1. Less Psychological Trauma
Because many adoptive parents who opt for closed adoptions intend to not discriminate the true history of the birth parents to their adopted children, many children develop a sense of incomplete identity.
Children who are unsure of their historical past do not feel particularly grounded in the present. Existent questions of "where did I come from?" and "where do I belong?" eat at them until they feel mild uneasy with the sense of family and home they have.
The child, always knowing where they come from, will be better equipped at making healthy decisions about where they wish to go because they may have a better understanding and sense of self identity. Likewise, birth parents suffer less guilt at the thought of isolating their children and not being actually guaranteed that their child is definitely living a better life than the one they could have given. Although there are always exceptions, and ancestry is not necessarily needed for self actualization, studies have indicated a remarkable difference in quality of mental health in both birth parents and adoptees.
2. On-going Access to Information
Knowledge of and access to medical history regarding illnesses and accidents, access to complete answers about why they were given up instead of psychological trauma that comes from wondering with incomplete information, and any questions ranging from "who do I look like?" to "what physical features might I develop?" will be answered with an ease of access to the source.

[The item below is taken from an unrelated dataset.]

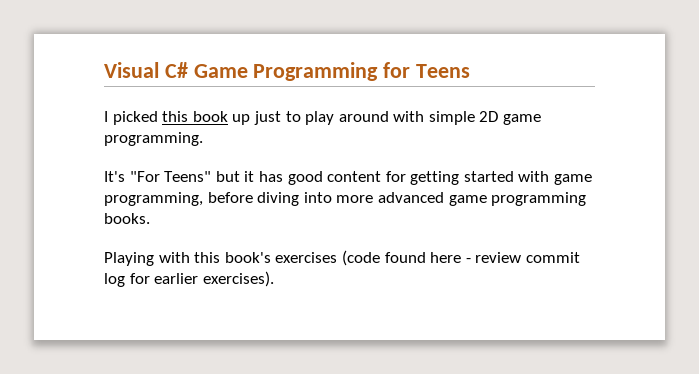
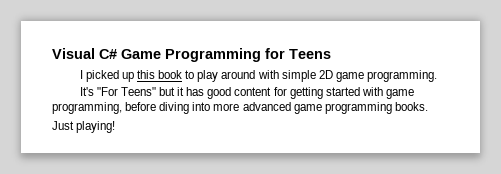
- I picked this book up just to play around with simple 2D game programming.
+ I picked up this book to play around with simple 2D game programming.
- Playing with this book's exercises (code found here - review commit log for earlier exercises).
+ Just playing!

3. Less Fear and Insecurity
Adoptive parents tend to be distrustful of the birth parents in closed adoptions because they are unable to properly know or understand the people that they are. The secrecy and lack of communication creates negative feelings about the birth family and the fear that they may try to contact the child and shatter the protective layer the adoptive parents have built so carefully. While from the birth family's perspective, there is fear that comes from not knowing whether the family theyave their child up to was the right choice.
With a healthy relationship between all the people involved, there will be fewer chances of undue insecurity on the part of the child and adoptive parents. Parents will have access to each other, and therefore a larger say and more control in the choice of choosing one another.
Because everything is in the open, there will be no constant, lifelong fear of accidental slip ups or shocking, life changing information regarding the adoption.
4. In the Case of Medical Emergencies
Sometimes unforeseen medical emergencies arise where there is an immediate need for compatible organ or blood donors.
Having prompt access to people who share the same DNA can come in very handy in such moments. Information concerning health issues, or familial medical history being readily available, along with an already developed mutually beneficial relationship with the biological parents or siblings (for organ transplants) is what may be the difference between life and death.
5. More Confidence and Love
When children know that they were not abandoned, just loved enough to have been carefully chosen a better home for, they are definitely more likely to develop a concrete sense of personal familial security that leads to high levels of self confidence.
Also, just having two sets of parents to love and be loved by is a benefit that can not be countered.